GOAL OF THE EXERCISE:
Every line below needs to be reproduced exactly.

[[ SOURCE RECORDS open ]]

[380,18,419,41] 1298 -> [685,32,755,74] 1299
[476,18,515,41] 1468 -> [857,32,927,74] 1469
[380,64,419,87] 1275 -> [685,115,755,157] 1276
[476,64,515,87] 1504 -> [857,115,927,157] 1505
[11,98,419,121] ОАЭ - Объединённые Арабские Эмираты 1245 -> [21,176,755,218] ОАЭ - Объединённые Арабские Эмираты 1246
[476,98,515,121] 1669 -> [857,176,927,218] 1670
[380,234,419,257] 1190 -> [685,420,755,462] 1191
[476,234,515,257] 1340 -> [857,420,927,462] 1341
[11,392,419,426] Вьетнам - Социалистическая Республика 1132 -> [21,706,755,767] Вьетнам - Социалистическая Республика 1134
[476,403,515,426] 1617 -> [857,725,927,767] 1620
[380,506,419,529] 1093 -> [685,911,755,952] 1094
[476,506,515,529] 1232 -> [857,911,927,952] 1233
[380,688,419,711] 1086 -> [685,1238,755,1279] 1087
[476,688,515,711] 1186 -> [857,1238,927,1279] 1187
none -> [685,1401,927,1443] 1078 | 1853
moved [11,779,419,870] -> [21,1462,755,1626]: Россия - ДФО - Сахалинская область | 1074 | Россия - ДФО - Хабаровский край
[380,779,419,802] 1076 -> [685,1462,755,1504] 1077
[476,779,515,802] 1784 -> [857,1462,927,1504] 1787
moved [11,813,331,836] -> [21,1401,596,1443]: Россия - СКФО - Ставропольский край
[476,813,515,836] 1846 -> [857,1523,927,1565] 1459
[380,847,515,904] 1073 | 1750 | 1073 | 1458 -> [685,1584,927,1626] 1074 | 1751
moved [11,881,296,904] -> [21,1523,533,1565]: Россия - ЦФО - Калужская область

[[ SOURCE RECORDS closed ]]

ANSWER BOX:
[380,18,419,41] 1298 -> [685,32,755,74] 1299
[476,18,515,41] 1468 -> [857,32,927,74] 1469
[380,64,419,87] 1275 -> [685,115,755,157] 1276
[476,64,515,87] 1504 -> [857,115,927,157] 1505
[11,98,419,121] ОАЭ - Объединённые Арабские Эмираты 1245 -> [21,176,755,218] ОАЭ - Объединённые Арабские Эмираты 1246
[476,98,515,121] 1669 -> [857,176,927,218] 1670
[380,234,419,257] 1190 -> [685,420,755,462] 1191
[476,234,515,257] 1340 -> [857,420,927,462] 1341
[11,392,419,426] Вьетнам - Социалистическая Республика 1132 -> [21,706,755,767] Вьетнам - Социалистическая Республика 1134
[476,403,515,426] 1617 -> [857,725,927,767] 1620
[380,506,419,529] 1093 -> [685,911,755,952] 1094
[476,506,515,529] 1232 -> [857,911,927,952] 1233
[380,688,419,711] 1086 -> [685,1238,755,1279] 1087
[476,688,515,711] 1186 -> [857,1238,927,1279] 1187
none -> [685,1401,927,1443] 1078 | 1853
moved [11,779,419,870] -> [21,1462,755,1626]: Россия - ДФО - Сахалинская область | 1074 | Россия - ДФО - Хабаровский край
[380,779,419,802] 1076 -> [685,1462,755,1504] 1077
[476,779,515,802] 1784 -> [857,1462,927,1504] 1787
moved [11,813,331,836] -> [21,1401,596,1443]: Россия - СКФО - Ставропольский край
[476,813,515,836] 1846 -> [857,1523,927,1565] 1459
[380,847,515,904] 1073 | 1750 | 1073 | 1458 -> [685,1584,927,1626] 1074 | 1751
moved [11,881,296,904] -> [21,1523,533,1565]: Россия - ЦФО - Калужская область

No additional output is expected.